Greenland Could Lose Ice Faster Than Any Century Since The Last Ice Age Ended

A new estimate using sheet modeling finds that Greenland's rate of ice loss this century could outpace that of any century over the past 12,000 years, when the last Ice Age ended.

Scientists used reconstructions of ancient climate to drive the model, and validated the model against real-world measurements of the ice sheet's contemporary and ancient size.

The study brought together climate modelers, ice core scientists, remote sensing experts and paleoclimate researchers. The team used an ice sheet model to simulate changes to the southwestern sector of the Greenland Ice Sheet, starting from the beginning of the Holocene epoch 12,000 years ago and extending forward 80 years to 2100. Data came from ice cores to create maps of temperatures and precipitation in the study region that were used to drive the ice sheet model simulations up to the year 1850 while other published climate data were used to drive the simulations after that date.

Infographic describing the study's findings. Image: Bob Wilder / University at Buffalo
Infographic describing the study's findings. Image: Bob Wilder / University at Buffalo

Scientists tested the model's accuracy by comparing results of the model's simulations to historical measurements. The modeled results matched up well with data tied to actual measurements of the ice sheet made by satellites and aerial surveys in recent decades, and with field work identifying the ice sheet's ancient boundaries. 
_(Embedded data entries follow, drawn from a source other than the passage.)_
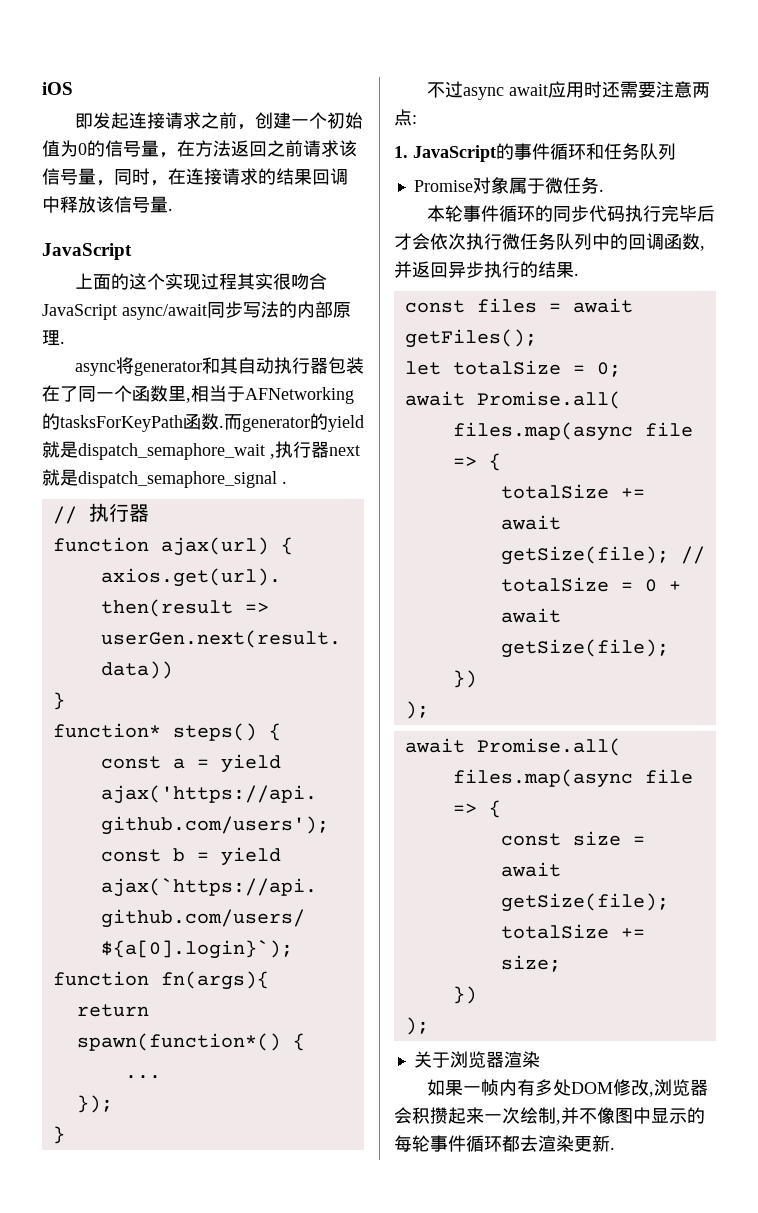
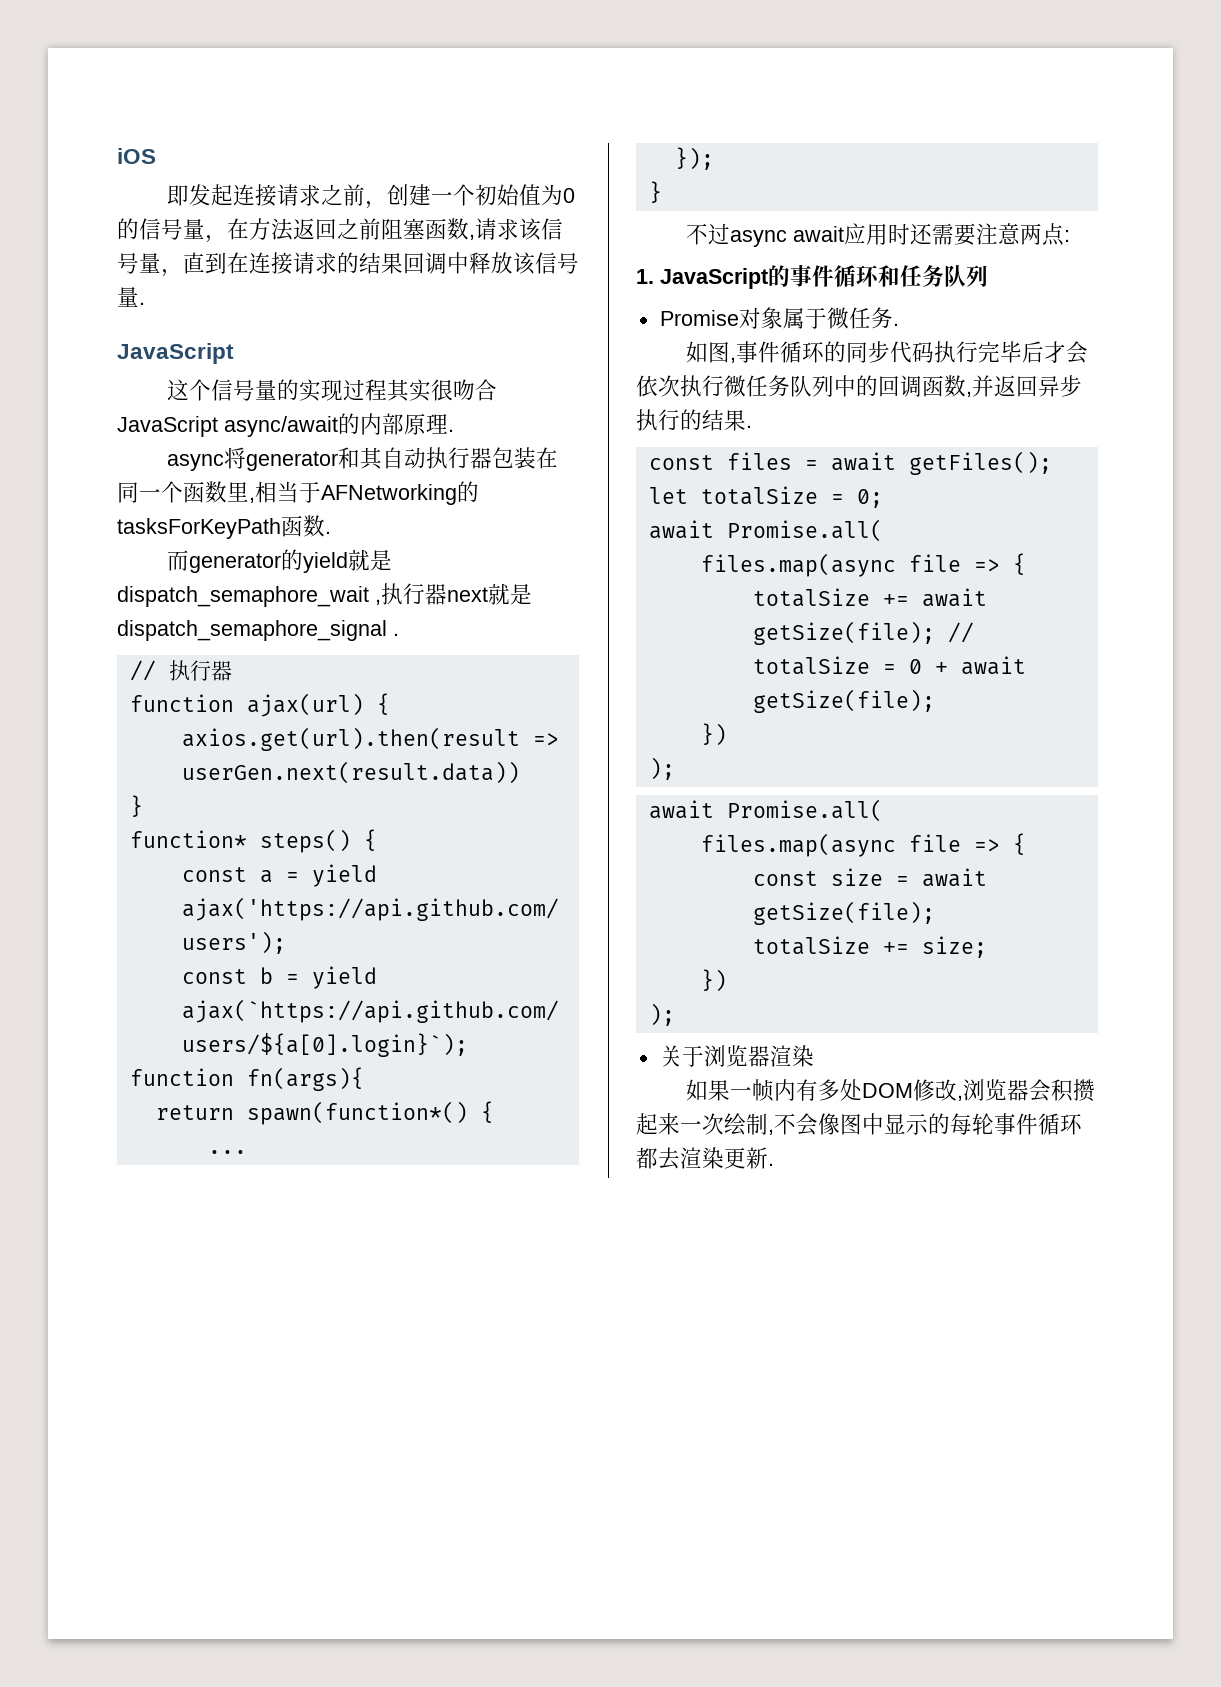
- 即发起连接请求之前，创建一个初始值为0的信号量，在方法返回之前请求该信号量，同时，在连接请求的结果回调中释放该信号量.
+ 即发起连接请求之前，创建一个初始值为0的信号量，在方法返回之前阻塞函数,请求该信号量，直到在连接请求的结果回调中释放该信号量.
- 上面的这个实现过程其实很吻合JavaScript async/await同步写法的内部原理.
+ 这个信号量的实现过程其实很吻合JavaScript async/await的内部原理.
- async将generator和其自动执行器包装在了同一个函数里,相当于AFNetworking的tasksForKeyPath函数.而generator的yield就是dispatch_semaphore_wait ,执行器next就是dispatch_semaphore_signal .
+ async将generator和其自动执行器包装在同一个函数里,相当于AFNetworking的tasksForKeyPath函数.
+ 而generator的yield就是dispatch_semaphore_wait ,执行器next就是dispatch_semaphore_signal .
- 本轮事件循环的同步代码执行完毕后才会依次执行微任务队列中的回调函数,并返回异步执行的结果.
+ 如图,事件循环的同步代码执行完毕后才会依次执行微任务队列中的回调函数,并返回异步执行的结果.
- 如果一帧内有多处DOM修改,浏览器会积攒起来一次绘制,并不像图中显示的每轮事件循环都去渲染更新.
+ 如果一帧内有多处DOM修改,浏览器会积攒起来一次绘制,不会像图中显示的每轮事件循环都去渲染更新.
"We built an extremely detailed geologic history of how the margin of the southwestern Greenland Ice Sheet moved through time by measuring beryllium-10 in boulders that sit on moraines," says co-author Nicolás Young, PhD, associate research professor at LDEO. "Moraines are large piles of debris that you can find on the landscape that mark the former edge of an ice sheet or glacier. A beryllium-10 measurement tells you how long that boulder and moraine have been sitting there, and therefore tells you when the ice sheet was at that exact spot and deposited that boulder. Amazingly, the model reproduced the geologic reconstruction really well. This gave us confidence that the ice sheet model was performing well and giving us meaningful results. You can model anything you want and your model will always spit out an answer, but we need some way to determine if the model is doing a good job."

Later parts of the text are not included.